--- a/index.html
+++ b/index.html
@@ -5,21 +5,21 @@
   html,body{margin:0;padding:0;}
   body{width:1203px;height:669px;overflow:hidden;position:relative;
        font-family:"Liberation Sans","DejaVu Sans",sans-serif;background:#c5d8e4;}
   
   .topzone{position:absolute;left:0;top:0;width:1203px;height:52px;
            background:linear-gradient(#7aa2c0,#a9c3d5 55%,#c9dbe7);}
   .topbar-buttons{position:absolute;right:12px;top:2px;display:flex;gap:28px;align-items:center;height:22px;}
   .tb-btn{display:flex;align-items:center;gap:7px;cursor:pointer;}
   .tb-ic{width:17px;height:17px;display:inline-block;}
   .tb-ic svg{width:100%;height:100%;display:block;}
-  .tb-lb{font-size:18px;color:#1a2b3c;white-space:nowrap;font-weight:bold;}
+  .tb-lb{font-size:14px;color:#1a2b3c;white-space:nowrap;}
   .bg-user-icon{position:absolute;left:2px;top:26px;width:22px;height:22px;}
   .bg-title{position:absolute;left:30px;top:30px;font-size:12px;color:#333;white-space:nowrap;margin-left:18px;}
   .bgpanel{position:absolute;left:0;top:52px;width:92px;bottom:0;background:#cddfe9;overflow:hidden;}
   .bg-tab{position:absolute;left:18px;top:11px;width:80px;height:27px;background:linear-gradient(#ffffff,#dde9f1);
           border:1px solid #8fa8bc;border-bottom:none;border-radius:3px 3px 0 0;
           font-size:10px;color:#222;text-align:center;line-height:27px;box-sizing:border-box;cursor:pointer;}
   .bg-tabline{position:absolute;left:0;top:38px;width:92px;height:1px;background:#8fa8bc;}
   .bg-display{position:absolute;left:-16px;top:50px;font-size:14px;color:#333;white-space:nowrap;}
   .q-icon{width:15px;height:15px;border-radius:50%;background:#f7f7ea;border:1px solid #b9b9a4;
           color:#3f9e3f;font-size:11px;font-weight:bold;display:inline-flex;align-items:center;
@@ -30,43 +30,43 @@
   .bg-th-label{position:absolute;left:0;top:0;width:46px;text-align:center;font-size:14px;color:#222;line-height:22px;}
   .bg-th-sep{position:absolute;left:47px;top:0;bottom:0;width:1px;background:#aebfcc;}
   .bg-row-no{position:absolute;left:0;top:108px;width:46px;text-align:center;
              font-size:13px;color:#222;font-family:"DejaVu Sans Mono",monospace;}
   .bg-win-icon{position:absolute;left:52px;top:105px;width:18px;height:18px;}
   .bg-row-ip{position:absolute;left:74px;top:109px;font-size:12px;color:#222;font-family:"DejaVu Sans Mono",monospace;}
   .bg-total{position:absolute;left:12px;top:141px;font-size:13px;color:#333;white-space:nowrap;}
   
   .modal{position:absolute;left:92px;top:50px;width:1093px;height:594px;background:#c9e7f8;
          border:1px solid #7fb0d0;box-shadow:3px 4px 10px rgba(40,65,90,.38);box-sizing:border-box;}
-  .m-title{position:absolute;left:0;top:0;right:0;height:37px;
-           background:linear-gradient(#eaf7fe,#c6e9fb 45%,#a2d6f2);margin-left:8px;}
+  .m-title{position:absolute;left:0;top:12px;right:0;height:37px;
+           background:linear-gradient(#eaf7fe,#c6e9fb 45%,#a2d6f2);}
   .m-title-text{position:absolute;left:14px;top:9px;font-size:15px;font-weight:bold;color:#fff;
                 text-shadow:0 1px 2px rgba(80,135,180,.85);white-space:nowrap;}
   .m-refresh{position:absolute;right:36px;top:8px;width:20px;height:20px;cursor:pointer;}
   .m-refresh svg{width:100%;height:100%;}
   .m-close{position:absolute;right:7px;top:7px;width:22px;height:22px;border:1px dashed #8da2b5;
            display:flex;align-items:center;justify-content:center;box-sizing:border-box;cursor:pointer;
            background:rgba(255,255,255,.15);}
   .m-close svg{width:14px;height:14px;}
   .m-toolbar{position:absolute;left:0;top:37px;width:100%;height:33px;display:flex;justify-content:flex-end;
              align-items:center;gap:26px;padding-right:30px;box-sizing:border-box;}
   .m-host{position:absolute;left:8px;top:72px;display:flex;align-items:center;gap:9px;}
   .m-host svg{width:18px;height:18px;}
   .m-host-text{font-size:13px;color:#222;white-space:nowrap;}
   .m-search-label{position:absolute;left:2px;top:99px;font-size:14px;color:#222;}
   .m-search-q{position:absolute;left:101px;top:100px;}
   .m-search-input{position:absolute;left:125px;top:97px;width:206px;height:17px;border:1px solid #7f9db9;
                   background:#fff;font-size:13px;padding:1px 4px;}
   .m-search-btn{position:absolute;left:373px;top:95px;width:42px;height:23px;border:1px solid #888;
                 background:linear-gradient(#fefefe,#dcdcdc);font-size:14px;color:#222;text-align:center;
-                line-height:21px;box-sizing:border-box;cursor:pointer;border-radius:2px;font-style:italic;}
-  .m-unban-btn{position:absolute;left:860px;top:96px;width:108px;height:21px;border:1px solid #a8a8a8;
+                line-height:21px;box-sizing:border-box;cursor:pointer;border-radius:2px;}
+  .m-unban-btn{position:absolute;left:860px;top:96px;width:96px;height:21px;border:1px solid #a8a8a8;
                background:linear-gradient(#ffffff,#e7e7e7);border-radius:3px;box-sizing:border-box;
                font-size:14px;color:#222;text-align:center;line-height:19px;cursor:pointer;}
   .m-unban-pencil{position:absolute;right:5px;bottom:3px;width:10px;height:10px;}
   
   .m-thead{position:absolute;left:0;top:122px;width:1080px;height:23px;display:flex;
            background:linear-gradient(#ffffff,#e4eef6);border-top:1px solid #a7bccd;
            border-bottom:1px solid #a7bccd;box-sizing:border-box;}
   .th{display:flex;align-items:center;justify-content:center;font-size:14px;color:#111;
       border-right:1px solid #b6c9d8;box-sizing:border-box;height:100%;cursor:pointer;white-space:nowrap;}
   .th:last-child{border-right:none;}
--------------------------------
Description of the task = Would you please output every record again, exactly?

Final answer =
--- a/index.html
+++ b/index.html
@@ -5,21 +5,21 @@
   html,body{margin:0;padding:0;}
   body{width:1203px;height:669px;overflow:hidden;position:relative;
        font-family:"Liberation Sans","DejaVu Sans",sans-serif;background:#c5d8e4;}
   
   .topzone{position:absolute;left:0;top:0;width:1203px;height:52px;
            background:linear-gradient(#7aa2c0,#a9c3d5 55%,#c9dbe7);}
   .topbar-buttons{position:absolute;right:12px;top:2px;display:flex;gap:28px;align-items:center;height:22px;}
   .tb-btn{display:flex;align-items:center;gap:7px;cursor:pointer;}
   .tb-ic{width:17px;height:17px;display:inline-block;}
   .tb-ic svg{width:100%;height:100%;display:block;}
-  .tb-lb{font-size:18px;color:#1a2b3c;white-space:nowrap;font-weight:bold;}
+  .tb-lb{font-size:14px;color:#1a2b3c;white-space:nowrap;}
   .bg-user-icon{position:absolute;left:2px;top:26px;width:22px;height:22px;}
   .bg-title{position:absolute;left:30px;top:30px;font-size:12px;color:#333;white-space:nowrap;margin-left:18px;}
   .bgpanel{position:absolute;left:0;top:52px;width:92px;bottom:0;background:#cddfe9;overflow:hidden;}
   .bg-tab{position:absolute;left:18px;top:11px;width:80px;height:27px;background:linear-gradient(#ffffff,#dde9f1);
           border:1px solid #8fa8bc;border-bottom:none;border-radius:3px 3px 0 0;
           font-size:10px;color:#222;text-align:center;line-height:27px;box-sizing:border-box;cursor:pointer;}
   .bg-tabline{position:absolute;left:0;top:38px;width:92px;height:1px;background:#8fa8bc;}
   .bg-display{position:absolute;left:-16px;top:50px;font-size:14px;color:#333;white-space:nowrap;}
   .q-icon{width:15px;height:15px;border-radius:50%;background:#f7f7ea;border:1px solid #b9b9a4;
           color:#3f9e3f;font-size:11px;font-weight:bold;display:inline-flex;align-items:center;
@@ -30,43 +30,43 @@
   .bg-th-label{position:absolute;left:0;top:0;width:46px;text-align:center;font-size:14px;color:#222;line-height:22px;}
   .bg-th-sep{position:absolute;left:47px;top:0;bottom:0;width:1px;background:#aebfcc;}
   .bg-row-no{position:absolute;left:0;top:108px;width:46px;text-align:center;
              font-size:13px;color:#222;font-family:"DejaVu Sans Mono",monospace;}
   .bg-win-icon{position:absolute;left:52px;top:105px;width:18px;height:18px;}
   .bg-row-ip{position:absolute;left:74px;top:109px;font-size:12px;color:#222;font-family:"DejaVu Sans Mono",monospace;}
   .bg-total{position:absolute;left:12px;top:141px;font-size:13px;color:#333;white-space:nowrap;}
   
   .modal{position:absolute;left:92px;top:50px;width:1093px;height:594px;background:#c9e7f8;
          border:1px solid #7fb0d0;box-shadow:3px 4px 10px rgba(40,65,90,.38);box-sizing:border-box;}
-  .m-title{position:absolute;left:0;top:0;right:0;height:37px;
-           background:linear-gradient(#eaf7fe,#c6e9fb 45%,#a2d6f2);margin-left:8px;}
+  .m-title{position:absolute;left:0;top:12px;right:0;height:37px;
+           background:linear-gradient(#eaf7fe,#c6e9fb 45%,#a2d6f2);}
   .m-title-text{position:absolute;left:14px;top:9px;font-size:15px;font-weight:bold;color:#fff;
                 text-shadow:0 1px 2px rgba(80,135,180,.85);white-space:nowrap;}
   .m-refresh{position:absolute;right:36px;top:8px;width:20px;height:20px;cursor:pointer;}
   .m-refresh svg{width:100%;height:100%;}
   .m-close{position:absolute;right:7px;top:7px;width:22px;height:22px;border:1px dashed #8da2b5;
            display:flex;align-items:center;justify-content:center;box-sizing:border-box;cursor:pointer;
            background:rgba(255,255,255,.15);}
   .m-close svg{width:14px;height:14px;}
   .m-toolbar{position:absolute;left:0;top:37px;width:100%;height:33px;display:flex;justify-content:flex-end;
              align-items:center;gap:26px;padding-right:30px;box-sizing:border-box;}
   .m-host{position:absolute;left:8px;top:72px;display:flex;align-items:center;gap:9px;}
   .m-host svg{width:18px;height:18px;}
   .m-host-text{font-size:13px;color:#222;white-space:nowrap;}
   .m-search-label{position:absolute;left:2px;top:99px;font-size:14px;color:#222;}
   .m-search-q{position:absolute;left:101px;top:100px;}
   .m-search-input{position:absolute;left:125px;top:97px;width:206px;height:17px;border:1px solid #7f9db9;
                   background:#fff;font-size:13px;padding:1px 4px;}
   .m-search-btn{position:absolute;left:373px;top:95px;width:42px;height:23px;border:1px solid #888;
                 background:linear-gradient(#fefefe,#dcdcdc);font-size:14px;color:#222;text-align:center;
-                line-height:21px;box-sizing:border-box;cursor:pointer;border-radius:2px;font-style:italic;}
-  .m-unban-btn{position:absolute;left:860px;top:96px;width:108px;height:21px;border:1px solid #a8a8a8;
+                line-height:21px;box-sizing:border-box;cursor:pointer;border-radius:2px;}
+  .m-unban-btn{position:absolute;left:860px;top:96px;width:96px;height:21px;border:1px solid #a8a8a8;
                background:linear-gradient(#ffffff,#e7e7e7);border-radius:3px;box-sizing:border-box;
                font-size:14px;color:#222;text-align:center;line-height:19px;cursor:pointer;}
   .m-unban-pencil{position:absolute;right:5px;bottom:3px;width:10px;height:10px;}
   
   .m-thead{position:absolute;left:0;top:122px;width:1080px;height:23px;display:flex;
            background:linear-gradient(#ffffff,#e4eef6);border-top:1px solid #a7bccd;
            border-bottom:1px solid #a7bccd;box-sizing:border-box;}
   .th{display:flex;align-items:center;justify-content:center;font-size:14px;color:#111;
       border-right:1px solid #b6c9d8;box-sizing:border-box;height:100%;cursor:pointer;white-space:nowrap;}
   .th:last-child{border-right:none;}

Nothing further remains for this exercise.